In the listing beneath this line, copy exactly the lines starting with the one containing "gap: 47px ->" and going on through the one containing "text: 018-207-357 ->".

**Source records**
=== Section Start ===
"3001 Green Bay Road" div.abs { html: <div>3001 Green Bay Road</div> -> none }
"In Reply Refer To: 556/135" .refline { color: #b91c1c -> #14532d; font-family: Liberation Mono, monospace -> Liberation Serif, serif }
=== Section End ===
=== Section Start ===
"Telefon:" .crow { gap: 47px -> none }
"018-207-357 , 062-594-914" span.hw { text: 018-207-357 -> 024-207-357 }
=== Section End ===
=== Section Start ===
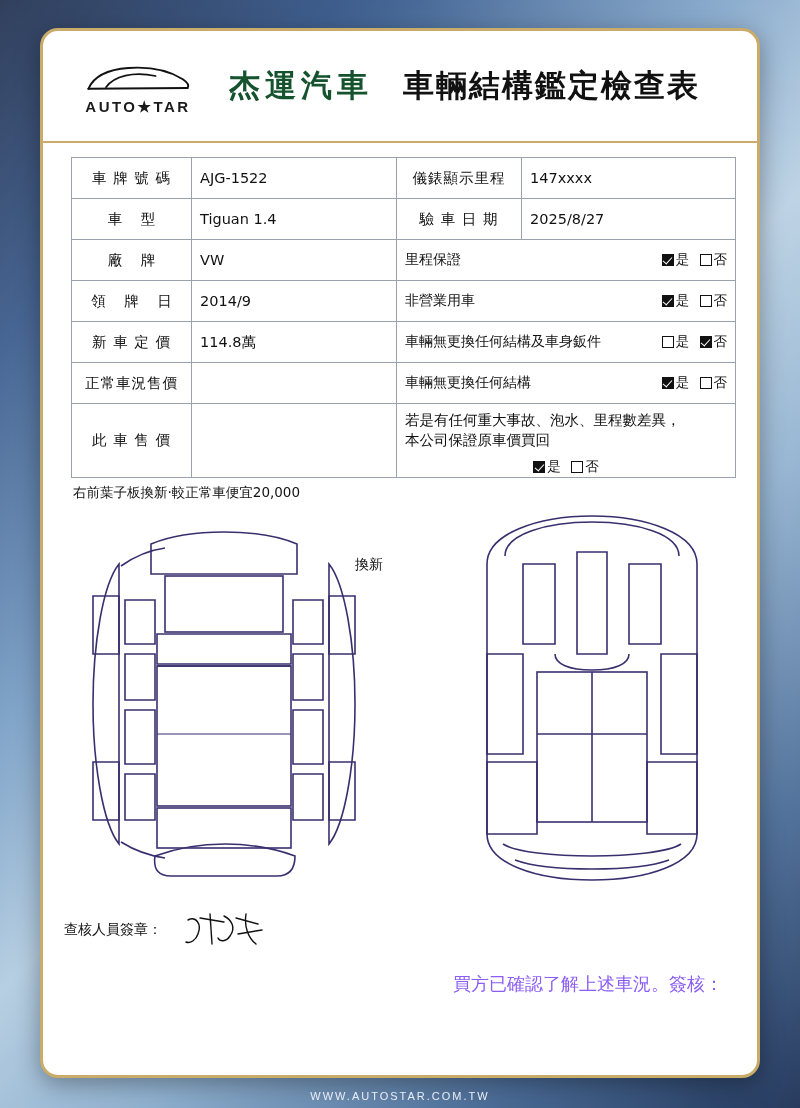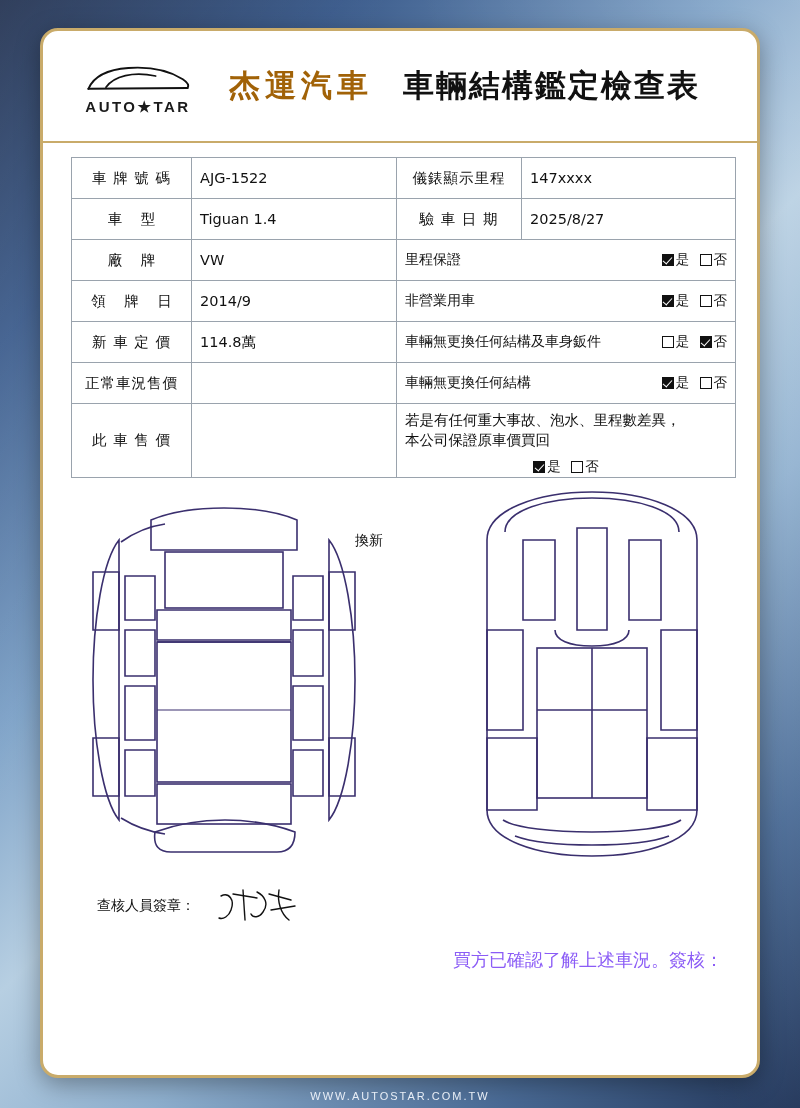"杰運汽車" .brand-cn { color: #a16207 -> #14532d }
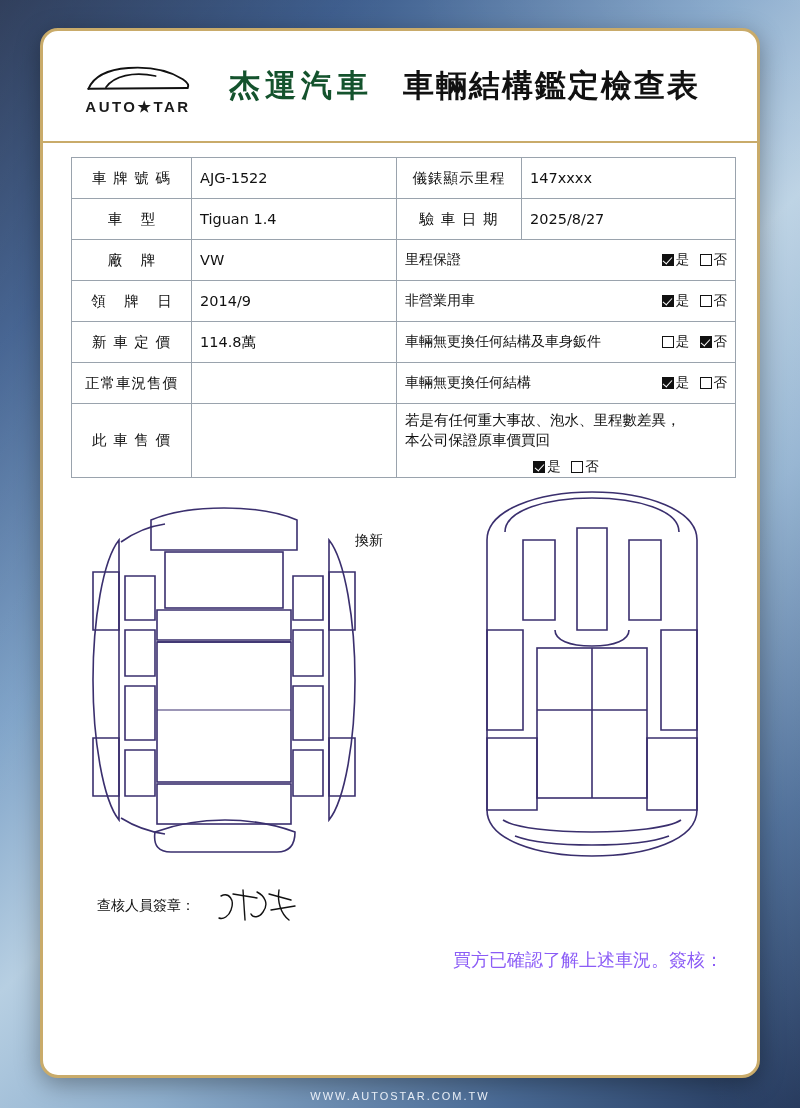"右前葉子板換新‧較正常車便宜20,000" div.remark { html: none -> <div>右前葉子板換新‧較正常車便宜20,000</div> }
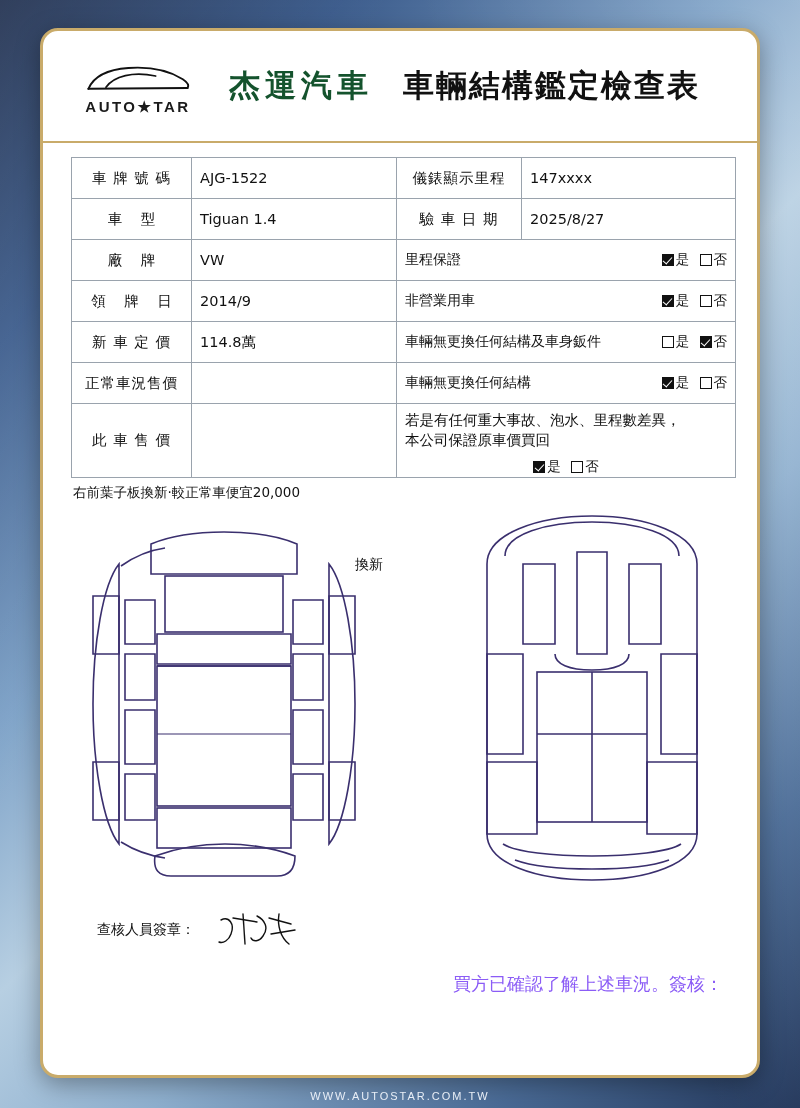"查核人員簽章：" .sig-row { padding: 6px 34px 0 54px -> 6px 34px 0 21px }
=== Section End ===
**Problem solution**
"Telefon:" .crow { gap: 47px -> none }
"018-207-357 , 062-594-914" span.hw { text: 018-207-357 -> 024-207-357 }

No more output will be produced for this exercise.